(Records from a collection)
━━━

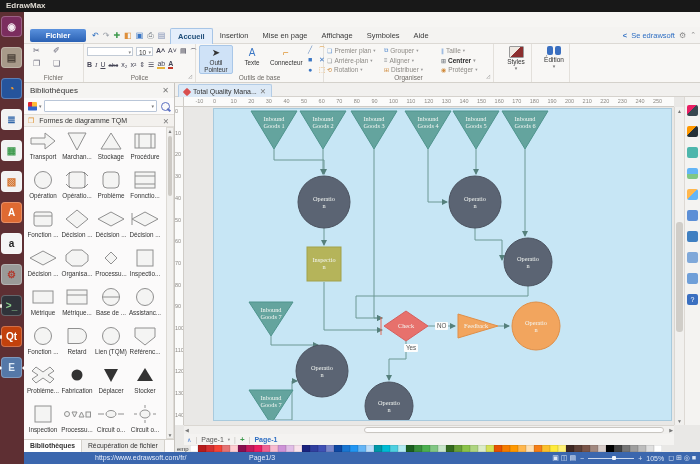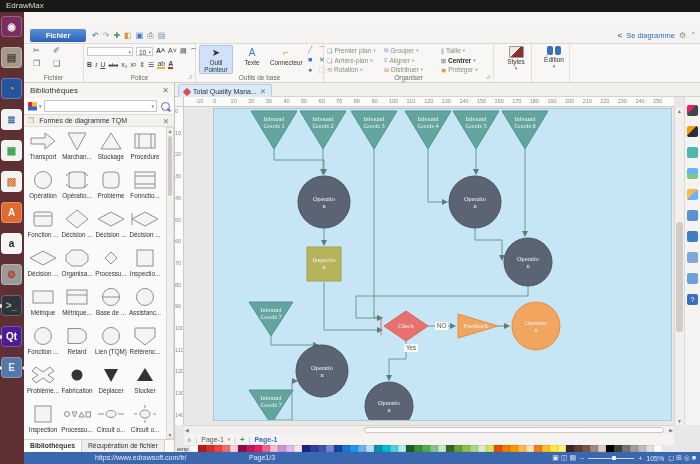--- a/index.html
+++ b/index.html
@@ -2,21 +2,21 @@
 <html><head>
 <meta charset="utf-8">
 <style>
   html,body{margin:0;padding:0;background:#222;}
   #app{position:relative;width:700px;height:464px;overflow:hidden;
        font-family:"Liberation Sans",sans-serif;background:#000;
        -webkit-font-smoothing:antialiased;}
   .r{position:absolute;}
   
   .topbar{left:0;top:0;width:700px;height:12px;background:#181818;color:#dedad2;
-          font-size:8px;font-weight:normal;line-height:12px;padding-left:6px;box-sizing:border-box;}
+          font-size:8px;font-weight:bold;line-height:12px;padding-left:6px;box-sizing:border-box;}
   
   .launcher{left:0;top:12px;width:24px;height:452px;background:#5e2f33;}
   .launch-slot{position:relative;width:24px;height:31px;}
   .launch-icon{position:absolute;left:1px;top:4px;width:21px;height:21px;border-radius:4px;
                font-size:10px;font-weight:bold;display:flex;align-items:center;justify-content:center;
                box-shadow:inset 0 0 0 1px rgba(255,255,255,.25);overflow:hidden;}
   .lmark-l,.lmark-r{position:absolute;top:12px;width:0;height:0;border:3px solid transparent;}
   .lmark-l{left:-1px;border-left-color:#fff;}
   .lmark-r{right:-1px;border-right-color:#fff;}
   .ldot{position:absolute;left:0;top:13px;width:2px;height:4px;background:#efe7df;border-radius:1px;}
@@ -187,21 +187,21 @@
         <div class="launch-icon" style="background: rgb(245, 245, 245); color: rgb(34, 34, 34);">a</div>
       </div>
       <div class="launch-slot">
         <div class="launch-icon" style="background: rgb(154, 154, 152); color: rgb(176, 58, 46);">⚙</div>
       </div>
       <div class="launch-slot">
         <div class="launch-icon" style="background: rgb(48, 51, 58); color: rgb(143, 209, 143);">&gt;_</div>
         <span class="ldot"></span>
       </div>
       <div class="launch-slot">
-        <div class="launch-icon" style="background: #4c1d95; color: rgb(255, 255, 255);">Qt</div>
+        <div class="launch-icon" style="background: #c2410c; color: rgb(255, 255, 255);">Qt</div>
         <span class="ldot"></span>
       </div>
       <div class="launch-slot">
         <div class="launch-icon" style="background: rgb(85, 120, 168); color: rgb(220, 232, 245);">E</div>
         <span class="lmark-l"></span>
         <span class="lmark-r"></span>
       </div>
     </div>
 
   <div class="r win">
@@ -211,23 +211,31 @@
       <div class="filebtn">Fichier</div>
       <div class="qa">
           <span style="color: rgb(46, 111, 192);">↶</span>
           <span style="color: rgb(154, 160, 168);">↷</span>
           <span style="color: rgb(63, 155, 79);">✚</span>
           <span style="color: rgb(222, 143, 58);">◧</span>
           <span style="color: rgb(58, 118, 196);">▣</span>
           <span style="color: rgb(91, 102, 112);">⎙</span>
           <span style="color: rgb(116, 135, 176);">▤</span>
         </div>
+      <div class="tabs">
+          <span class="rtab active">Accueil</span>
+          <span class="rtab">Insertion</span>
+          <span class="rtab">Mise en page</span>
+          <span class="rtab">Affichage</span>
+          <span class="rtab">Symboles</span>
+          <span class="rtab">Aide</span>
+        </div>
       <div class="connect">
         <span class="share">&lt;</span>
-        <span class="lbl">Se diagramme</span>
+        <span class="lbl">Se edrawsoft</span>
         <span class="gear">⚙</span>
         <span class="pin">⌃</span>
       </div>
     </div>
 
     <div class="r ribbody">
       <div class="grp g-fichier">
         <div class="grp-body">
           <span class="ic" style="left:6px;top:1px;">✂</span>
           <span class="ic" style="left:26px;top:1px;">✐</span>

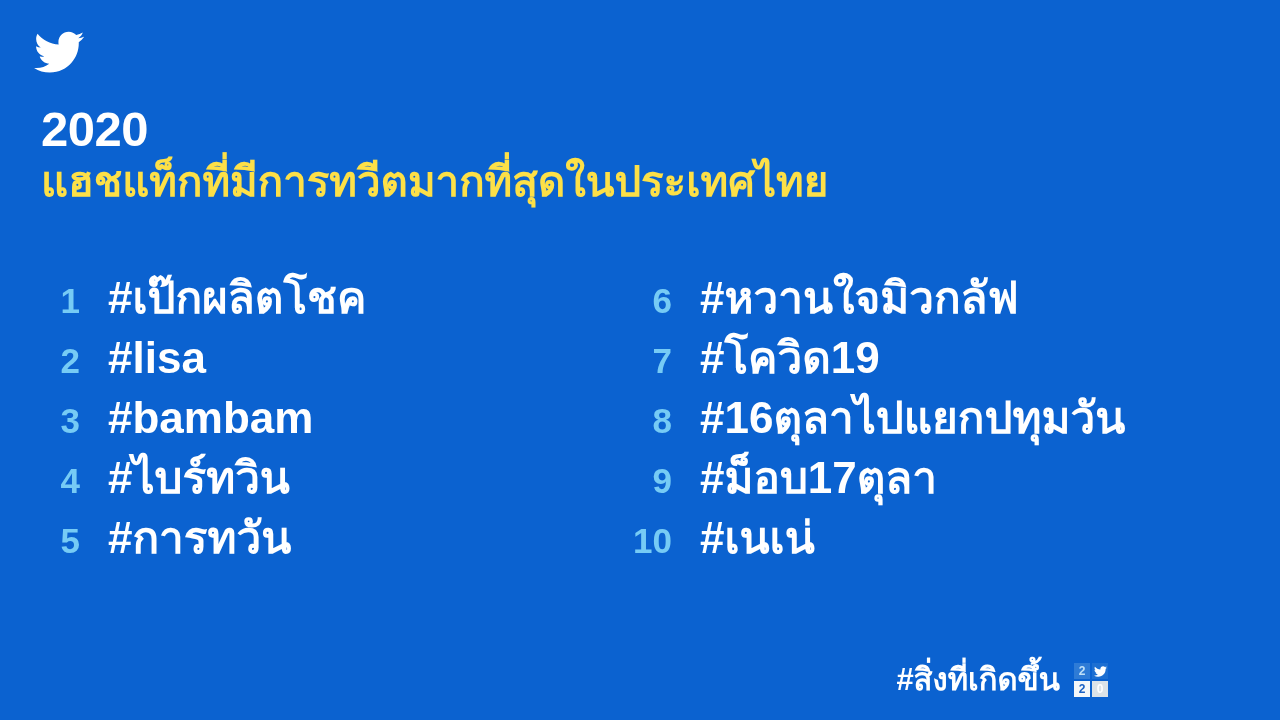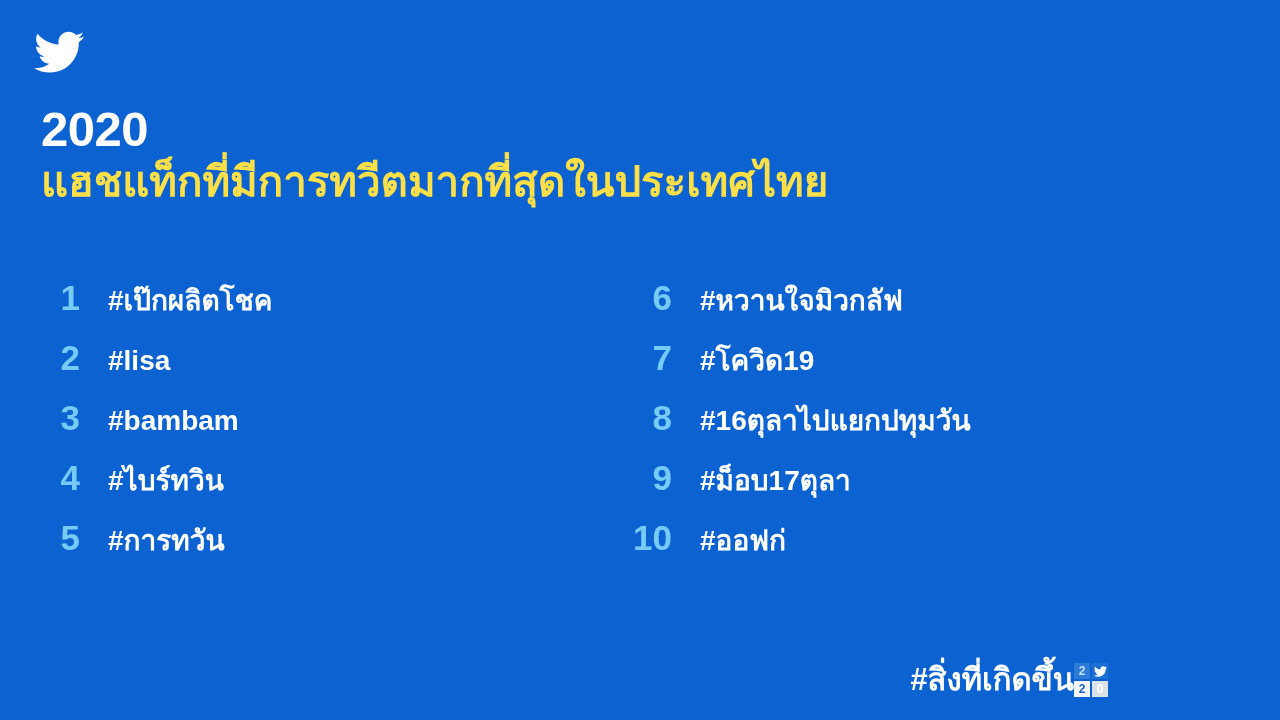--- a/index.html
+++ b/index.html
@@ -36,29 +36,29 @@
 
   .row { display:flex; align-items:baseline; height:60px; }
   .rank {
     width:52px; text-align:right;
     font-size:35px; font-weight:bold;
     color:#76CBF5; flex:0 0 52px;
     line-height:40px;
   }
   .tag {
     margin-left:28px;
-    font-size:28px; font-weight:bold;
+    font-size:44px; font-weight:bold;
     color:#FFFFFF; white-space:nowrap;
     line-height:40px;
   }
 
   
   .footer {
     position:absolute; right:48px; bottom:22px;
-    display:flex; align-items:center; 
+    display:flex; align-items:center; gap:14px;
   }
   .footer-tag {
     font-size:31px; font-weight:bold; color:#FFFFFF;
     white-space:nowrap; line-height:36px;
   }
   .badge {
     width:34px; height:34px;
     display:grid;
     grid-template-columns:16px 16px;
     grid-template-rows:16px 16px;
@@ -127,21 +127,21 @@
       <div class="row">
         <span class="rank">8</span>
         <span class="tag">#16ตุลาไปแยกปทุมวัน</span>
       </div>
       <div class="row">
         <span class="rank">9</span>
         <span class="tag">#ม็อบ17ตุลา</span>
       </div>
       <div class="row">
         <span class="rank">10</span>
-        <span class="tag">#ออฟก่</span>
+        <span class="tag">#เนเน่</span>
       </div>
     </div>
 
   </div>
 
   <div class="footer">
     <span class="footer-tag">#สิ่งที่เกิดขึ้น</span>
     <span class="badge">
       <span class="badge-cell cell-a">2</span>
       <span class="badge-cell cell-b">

━━━

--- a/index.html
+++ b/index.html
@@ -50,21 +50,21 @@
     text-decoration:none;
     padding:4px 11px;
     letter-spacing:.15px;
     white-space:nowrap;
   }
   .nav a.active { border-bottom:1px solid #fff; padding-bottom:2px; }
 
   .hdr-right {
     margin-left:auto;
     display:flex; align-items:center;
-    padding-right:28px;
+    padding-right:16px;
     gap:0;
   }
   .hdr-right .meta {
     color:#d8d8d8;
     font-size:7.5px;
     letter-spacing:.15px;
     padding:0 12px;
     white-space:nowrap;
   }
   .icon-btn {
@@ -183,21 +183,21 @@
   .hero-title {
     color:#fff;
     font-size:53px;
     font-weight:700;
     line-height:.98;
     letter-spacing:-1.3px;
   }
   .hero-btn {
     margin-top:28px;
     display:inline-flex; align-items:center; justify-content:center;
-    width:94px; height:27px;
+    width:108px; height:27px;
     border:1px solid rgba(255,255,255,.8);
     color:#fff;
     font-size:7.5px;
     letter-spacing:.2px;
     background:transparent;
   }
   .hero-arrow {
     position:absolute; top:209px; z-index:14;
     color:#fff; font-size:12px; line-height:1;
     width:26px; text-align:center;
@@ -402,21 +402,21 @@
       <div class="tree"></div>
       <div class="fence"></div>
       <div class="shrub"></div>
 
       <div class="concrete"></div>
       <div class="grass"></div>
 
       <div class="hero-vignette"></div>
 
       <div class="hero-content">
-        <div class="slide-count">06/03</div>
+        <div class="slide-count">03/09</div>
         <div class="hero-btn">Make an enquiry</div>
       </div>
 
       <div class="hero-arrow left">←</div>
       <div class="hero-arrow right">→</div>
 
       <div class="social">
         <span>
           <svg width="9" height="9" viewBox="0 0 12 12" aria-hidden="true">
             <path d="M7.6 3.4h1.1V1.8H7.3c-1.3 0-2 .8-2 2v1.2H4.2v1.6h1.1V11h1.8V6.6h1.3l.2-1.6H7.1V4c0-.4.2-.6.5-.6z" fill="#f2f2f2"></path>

━━━

Task details:
Each line of the data that holds "size" should be copied.

Expected output:
-          font-size:8px;font-weight:normal;line-height:12px;padding-left:6px;box-sizing:border-box;}
+          font-size:8px;font-weight:bold;line-height:12px;padding-left:6px;box-sizing:border-box;}
                font-size:10px;font-weight:bold;display:flex;align-items:center;justify-content:center;
     font-size:35px; font-weight:bold;
-    font-size:28px; font-weight:bold;
+    font-size:44px; font-weight:bold;
     font-size:31px; font-weight:bold; color:#FFFFFF;
     font-size:7.5px;
     font-size:53px;
     font-size:7.5px;
     color:#fff; font-size:12px; line-height:1;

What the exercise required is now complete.